# The Oomara- a world 8 years in the making.



## Oomatu (Nov 20, 2015)

That's right, 8 years planning and creating ONE fictional universe.

Hi, I'm Oomatu, the new guy here. I am currently writing a novel called "Islandfall", which I have poured my imagination and ideas into for almost a decade. For those of you who are willing to read and review my concept, please bear in mind that some of the info here is saturated which spoilers... be wary. 

 Synopsis__Islandfall tells the chronicles of Matu, an amnesic castaway who awakens on the shores of a idyllic island paradise, called Kuatu Mai by it's inhabitants... the kua. The kua are a generally peaceful race who lives cities and villages spread across the island. The kua have many cultures and traditions, but lack any real understanding of the nature of their world. Savage and merciless creatures hunt the kua, and the fabric of their society falls apart under the pressure of the massing hoards. 

Physics___The physics of the world of the world are techno-magical, i.e. "magic" is actually hyper-advanced technology. There are other races, universally called "Beings", who do posses abilities like telekinesis and physics warping capabilities. They live in other "plains of existence", or alternate dimensions. There are four known planes of existence, the kua live on the lowest. 

Creation____These planes of existence were created by one god, the Ancient, who repeatedly tried to create her/his own nirvana. Each time she/he made a plane, fragments of herself were left behind, forming all conscious races. Early planes of existence had more chaotic life forms, and later were more godlike. 

General Backstory____The Beings live on the highest plane, and possess the ability to "banish" each other to lower planes, stripping most of their powers. The lowest plane, the Oomara, is where the kua live. But the kua where not directly created by the Ancient. Eight Beings (called the Eight) rebelled against the Being's council and were banished to the Oomara. The creatures I mentioned before where the original inhabitants of the Oomara. 

The Eight used their combined weak powers to turn some of the creatures into kua, and then ruled over them as gods-in-flesh. They taught the kua advanced technology, and began the construction of an inter-dimensional bridge. Once the bridge was completed and activated, it caught the attention of one of the Beings, Ayukua. Ayukua was the most powerful beings, and was held personally responsible for keeping balance in all the planes of existence. He was afraid the Bridge would anger the Ancient, and so flooded the Oomara to destroy it. 

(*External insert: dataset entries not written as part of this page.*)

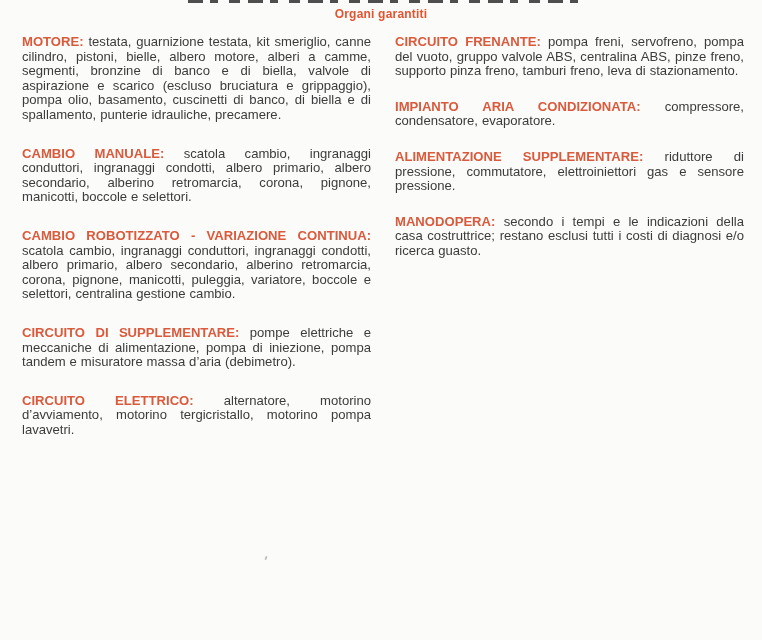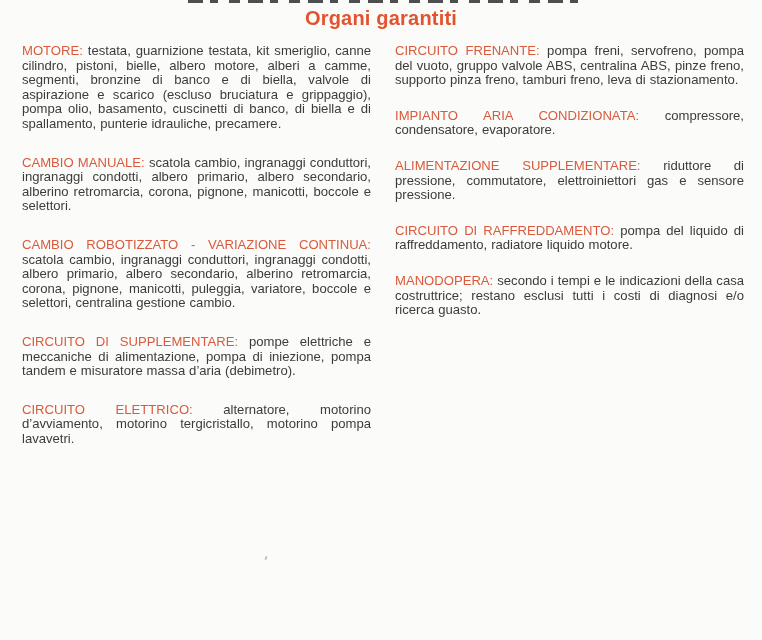"Organi garantiti" .doc-title { font-size: 20px -> 12px }
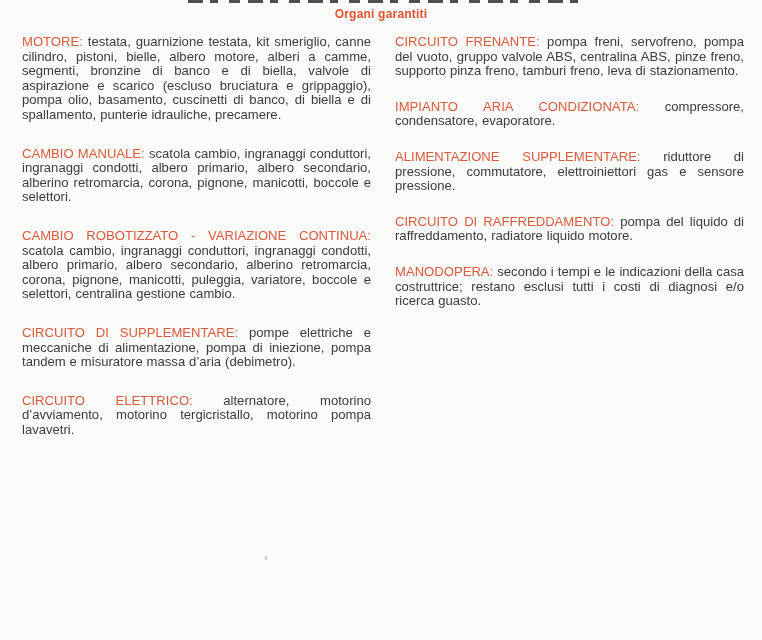"MOTORE:" .head { font-weight: normal -> bold }
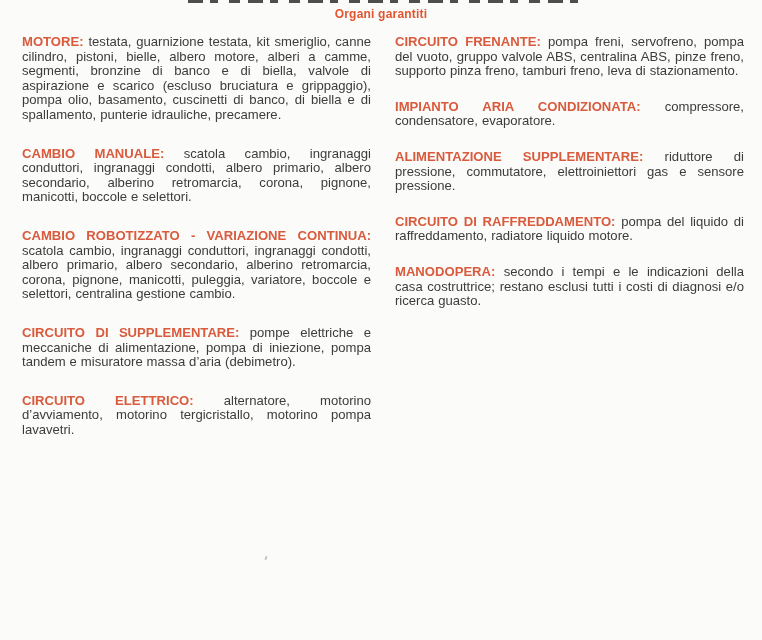"CIRCUITO DI RAFFREDDAMENTO: pompa del" p.section { html: <p> <span>CIRCUITO DI RAFFREDDAMENTO:</span> <span>pompa del liquido di raffreddamento, radiatore liquido motore.</span> </p> -> none }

The seven of the Eight escaped through the bridge before it was buried. The last one stayed behind to hide the power source inside of the one of the kua (also his love interest). Both were buried in the flood, and both survived. The tip of the Bridge stuck out of the water, forming the island that the kua would eventually call Kuatu Mai. The Eight charged Ayukua with genocide, and banished him onto the island. There, Ayukua plotted against the eight, breeding the original creatures into more lethal hunters, which he eventually used to "clean" the island so he could use the Bridge. About this time the Being, who left behind, washes ashore, without his memory. He tries to uncover the history of the Island by exploring ancient ruins, constantly hunted by the creatures. Twisted Fate reunites him with his love, and she sacrifices herself to re-power the bridge. This activates it's defense mechanisms (robots and shields), which were programs to kill the creatures. Ayukua survives.
 Thus ends book 1 of Islandfall.

What do you think? Original or cliche? If you read this you are a champ!... I purposefully did not use all the proper-nouns and titles for your convenience. Islandfall will be a 5 book series. I just realized I not describe much about the island itself... this is World Building after all.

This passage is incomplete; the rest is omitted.